▶ [PROBLEM REQUIREMENTS] What you write must be the lines from the one holding "C | country: Italy -> Brazil" through the final line of the records below, reproduced exactly, minus the pictures.

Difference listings
★ ★ ★ ★ ★
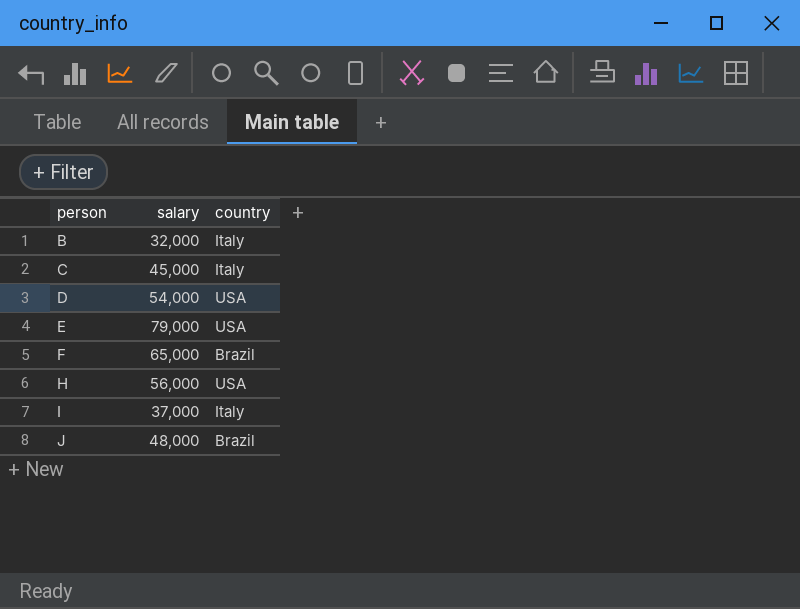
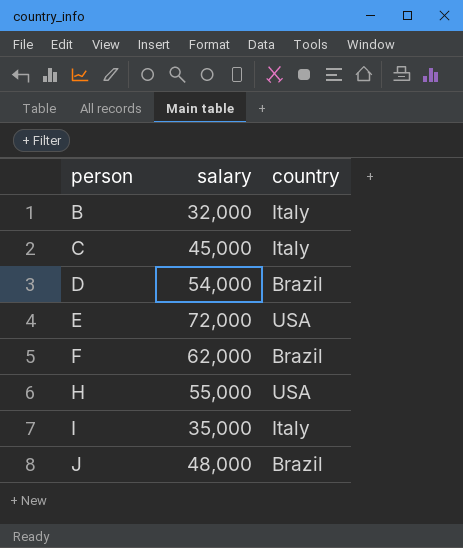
D | country: USA -> Brazil
E | salary: 79,000 -> 72,000
F | salary: 65,000 -> 62,000
H | salary: 56,000 -> 55,000
I | salary: 37,000 -> 35,000

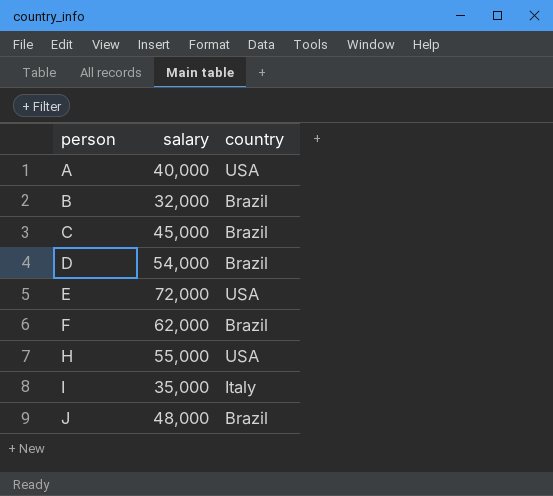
row A: none -> 40,000 | USA
B | country: Italy -> Brazil
C | country: Italy -> Brazil

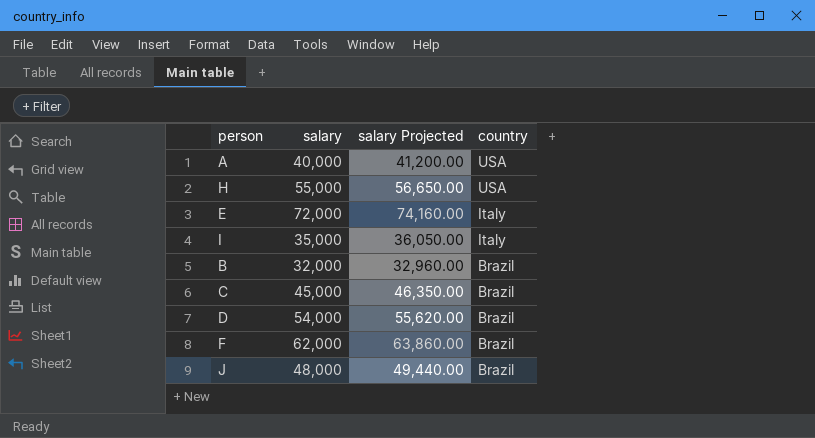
row order: person ascending -> country descending
column salary Projected | formula: none -> [salary] * 1.03
E | country: USA -> Italy

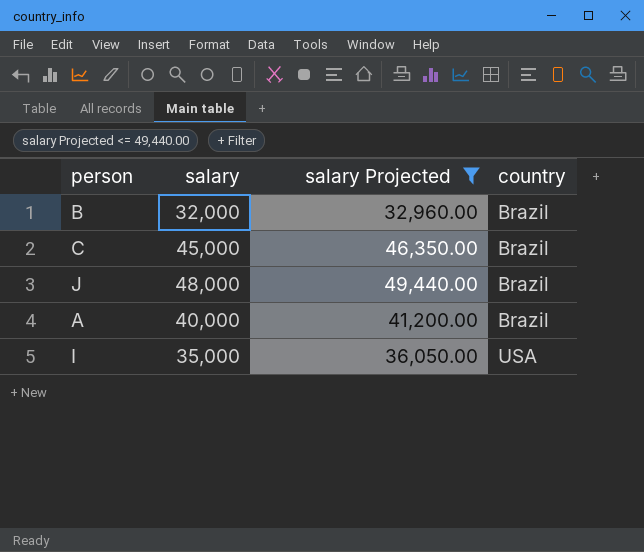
filter: none -> salary Projected <= 49,440.00
row order: country descending -> country ascending
A | country: USA -> Brazil
I | country: Italy -> USA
★ ★ ★ ★ ★
▶ [RESPONSE AREA]
C | country: Italy -> Brazil

row order: person ascending -> country descending
column salary Projected | formula: none -> [salary] * 1.03
E | country: USA -> Italy

filter: none -> salary Projected <= 49,440.00
row order: country descending -> country ascending
A | country: USA -> Brazil
I | country: Italy -> USA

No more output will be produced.